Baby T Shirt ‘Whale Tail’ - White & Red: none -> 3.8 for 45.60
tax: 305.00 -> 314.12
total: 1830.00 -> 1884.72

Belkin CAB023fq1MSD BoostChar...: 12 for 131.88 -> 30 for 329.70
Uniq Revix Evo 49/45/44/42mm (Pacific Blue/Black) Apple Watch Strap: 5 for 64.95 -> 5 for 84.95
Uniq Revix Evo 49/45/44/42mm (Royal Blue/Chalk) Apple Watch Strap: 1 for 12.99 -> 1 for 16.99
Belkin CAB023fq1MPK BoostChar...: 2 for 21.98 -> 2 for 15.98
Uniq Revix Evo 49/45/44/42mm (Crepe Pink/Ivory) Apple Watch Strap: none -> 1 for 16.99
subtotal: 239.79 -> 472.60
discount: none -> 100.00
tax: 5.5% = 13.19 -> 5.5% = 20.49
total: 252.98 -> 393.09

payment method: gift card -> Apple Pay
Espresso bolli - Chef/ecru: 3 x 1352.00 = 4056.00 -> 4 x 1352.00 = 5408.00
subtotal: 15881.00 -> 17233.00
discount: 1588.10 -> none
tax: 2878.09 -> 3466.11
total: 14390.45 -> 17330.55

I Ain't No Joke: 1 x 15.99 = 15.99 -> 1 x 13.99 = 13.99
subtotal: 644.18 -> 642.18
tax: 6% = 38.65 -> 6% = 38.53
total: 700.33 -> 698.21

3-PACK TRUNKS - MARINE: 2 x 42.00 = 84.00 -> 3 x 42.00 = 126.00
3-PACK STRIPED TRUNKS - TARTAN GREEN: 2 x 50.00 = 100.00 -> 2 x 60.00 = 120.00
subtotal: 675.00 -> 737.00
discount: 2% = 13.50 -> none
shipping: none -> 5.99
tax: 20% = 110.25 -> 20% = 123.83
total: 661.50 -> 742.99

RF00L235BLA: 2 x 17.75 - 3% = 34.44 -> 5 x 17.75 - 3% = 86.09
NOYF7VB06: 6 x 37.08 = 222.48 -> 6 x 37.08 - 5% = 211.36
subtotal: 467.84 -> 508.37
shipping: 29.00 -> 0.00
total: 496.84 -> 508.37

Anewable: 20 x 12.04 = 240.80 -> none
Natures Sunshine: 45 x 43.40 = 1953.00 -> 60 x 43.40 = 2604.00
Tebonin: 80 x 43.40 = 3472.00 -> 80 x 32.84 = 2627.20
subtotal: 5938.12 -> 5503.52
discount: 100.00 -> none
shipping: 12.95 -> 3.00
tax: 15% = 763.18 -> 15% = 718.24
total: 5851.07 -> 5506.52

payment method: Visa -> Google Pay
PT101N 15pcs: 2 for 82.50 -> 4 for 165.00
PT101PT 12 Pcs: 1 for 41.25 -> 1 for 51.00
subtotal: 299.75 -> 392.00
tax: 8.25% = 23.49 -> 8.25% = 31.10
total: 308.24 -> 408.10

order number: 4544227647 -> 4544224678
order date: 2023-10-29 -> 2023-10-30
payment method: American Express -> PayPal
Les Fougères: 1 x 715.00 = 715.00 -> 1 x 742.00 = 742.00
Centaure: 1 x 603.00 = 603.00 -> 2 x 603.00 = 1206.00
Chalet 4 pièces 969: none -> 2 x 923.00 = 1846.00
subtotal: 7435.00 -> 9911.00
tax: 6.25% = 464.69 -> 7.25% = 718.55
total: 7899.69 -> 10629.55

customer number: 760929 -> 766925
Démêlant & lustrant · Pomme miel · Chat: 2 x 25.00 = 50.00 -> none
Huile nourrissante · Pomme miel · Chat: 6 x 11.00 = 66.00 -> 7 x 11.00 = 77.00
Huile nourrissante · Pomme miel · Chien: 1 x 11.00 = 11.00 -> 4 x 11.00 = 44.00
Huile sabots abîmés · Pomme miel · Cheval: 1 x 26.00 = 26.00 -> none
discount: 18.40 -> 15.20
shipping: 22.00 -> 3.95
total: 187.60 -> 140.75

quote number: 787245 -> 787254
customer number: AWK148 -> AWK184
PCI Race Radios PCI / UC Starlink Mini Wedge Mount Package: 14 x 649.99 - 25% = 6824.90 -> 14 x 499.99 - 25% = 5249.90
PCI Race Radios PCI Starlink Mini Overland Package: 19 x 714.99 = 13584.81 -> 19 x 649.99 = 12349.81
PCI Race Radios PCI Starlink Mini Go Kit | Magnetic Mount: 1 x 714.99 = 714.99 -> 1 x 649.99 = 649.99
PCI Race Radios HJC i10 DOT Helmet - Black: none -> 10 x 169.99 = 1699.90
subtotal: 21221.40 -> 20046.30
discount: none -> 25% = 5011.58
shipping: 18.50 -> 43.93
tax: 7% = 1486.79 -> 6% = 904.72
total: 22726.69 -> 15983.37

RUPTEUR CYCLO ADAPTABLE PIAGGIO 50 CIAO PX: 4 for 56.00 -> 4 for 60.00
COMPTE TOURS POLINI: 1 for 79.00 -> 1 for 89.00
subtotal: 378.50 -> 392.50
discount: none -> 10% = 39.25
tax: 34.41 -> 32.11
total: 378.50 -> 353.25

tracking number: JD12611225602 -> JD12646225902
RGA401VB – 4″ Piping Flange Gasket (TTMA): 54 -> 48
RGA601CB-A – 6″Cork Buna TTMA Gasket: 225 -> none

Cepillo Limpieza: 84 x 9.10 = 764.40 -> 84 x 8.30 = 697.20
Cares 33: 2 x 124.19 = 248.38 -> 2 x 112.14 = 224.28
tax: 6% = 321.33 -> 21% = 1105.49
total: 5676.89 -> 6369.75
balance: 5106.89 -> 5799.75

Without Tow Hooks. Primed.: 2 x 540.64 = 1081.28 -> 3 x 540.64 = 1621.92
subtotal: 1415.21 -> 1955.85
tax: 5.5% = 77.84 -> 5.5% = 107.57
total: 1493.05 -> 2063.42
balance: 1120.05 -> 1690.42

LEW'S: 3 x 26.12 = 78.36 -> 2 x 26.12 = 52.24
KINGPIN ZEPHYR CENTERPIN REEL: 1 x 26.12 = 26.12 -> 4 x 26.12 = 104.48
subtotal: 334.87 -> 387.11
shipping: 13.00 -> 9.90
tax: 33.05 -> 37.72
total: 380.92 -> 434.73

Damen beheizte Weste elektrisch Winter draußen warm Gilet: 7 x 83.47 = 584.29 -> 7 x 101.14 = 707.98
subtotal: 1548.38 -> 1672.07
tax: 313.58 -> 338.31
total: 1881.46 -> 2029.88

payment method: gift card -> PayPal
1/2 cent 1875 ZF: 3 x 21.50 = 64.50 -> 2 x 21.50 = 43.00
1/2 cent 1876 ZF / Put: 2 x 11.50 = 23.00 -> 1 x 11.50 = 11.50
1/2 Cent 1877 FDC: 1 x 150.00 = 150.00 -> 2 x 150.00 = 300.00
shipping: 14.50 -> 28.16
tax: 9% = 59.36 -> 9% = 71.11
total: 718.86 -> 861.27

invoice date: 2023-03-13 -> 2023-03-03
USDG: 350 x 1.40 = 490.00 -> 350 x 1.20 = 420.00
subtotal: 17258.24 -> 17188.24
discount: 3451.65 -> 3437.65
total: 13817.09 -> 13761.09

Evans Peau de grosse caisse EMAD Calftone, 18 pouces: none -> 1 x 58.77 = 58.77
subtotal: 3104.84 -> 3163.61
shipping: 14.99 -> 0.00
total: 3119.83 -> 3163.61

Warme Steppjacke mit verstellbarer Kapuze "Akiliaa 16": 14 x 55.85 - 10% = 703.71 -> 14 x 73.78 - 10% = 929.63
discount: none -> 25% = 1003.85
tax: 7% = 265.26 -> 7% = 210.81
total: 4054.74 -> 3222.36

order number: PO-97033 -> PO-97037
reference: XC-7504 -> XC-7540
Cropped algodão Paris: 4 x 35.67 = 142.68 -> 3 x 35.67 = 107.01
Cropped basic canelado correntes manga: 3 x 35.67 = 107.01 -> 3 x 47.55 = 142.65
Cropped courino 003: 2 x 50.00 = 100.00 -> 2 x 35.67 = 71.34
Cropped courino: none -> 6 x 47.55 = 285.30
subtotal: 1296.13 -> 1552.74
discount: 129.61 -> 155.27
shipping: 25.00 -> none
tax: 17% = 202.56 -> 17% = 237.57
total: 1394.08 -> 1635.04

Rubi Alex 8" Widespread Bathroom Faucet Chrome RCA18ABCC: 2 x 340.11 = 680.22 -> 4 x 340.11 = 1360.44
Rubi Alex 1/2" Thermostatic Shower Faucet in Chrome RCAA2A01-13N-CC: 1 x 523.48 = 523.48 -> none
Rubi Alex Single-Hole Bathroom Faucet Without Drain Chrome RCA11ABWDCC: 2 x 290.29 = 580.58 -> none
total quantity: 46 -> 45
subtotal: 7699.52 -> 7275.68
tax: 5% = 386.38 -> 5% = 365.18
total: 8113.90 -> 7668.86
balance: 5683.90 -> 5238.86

ACTIVITY ▸ The response should be the listing above, limited to the lines between the one holding "tax: 5.5% = 77.84 -> 5.5% = 107.57" and the one holding "payment method: gift card -> PayPal", inclusive, reproduced exactly.

TASK OUTPUT ▸
tax: 5.5% = 77.84 -> 5.5% = 107.57
total: 1493.05 -> 2063.42
balance: 1120.05 -> 1690.42

LEW'S: 3 x 26.12 = 78.36 -> 2 x 26.12 = 52.24
KINGPIN ZEPHYR CENTERPIN REEL: 1 x 26.12 = 26.12 -> 4 x 26.12 = 104.48
subtotal: 334.87 -> 387.11
shipping: 13.00 -> 9.90
tax: 33.05 -> 37.72
total: 380.92 -> 434.73

Damen beheizte Weste elektrisch Winter draußen warm Gilet: 7 x 83.47 = 584.29 -> 7 x 101.14 = 707.98
subtotal: 1548.38 -> 1672.07
tax: 313.58 -> 338.31
total: 1881.46 -> 2029.88

payment method: gift card -> PayPal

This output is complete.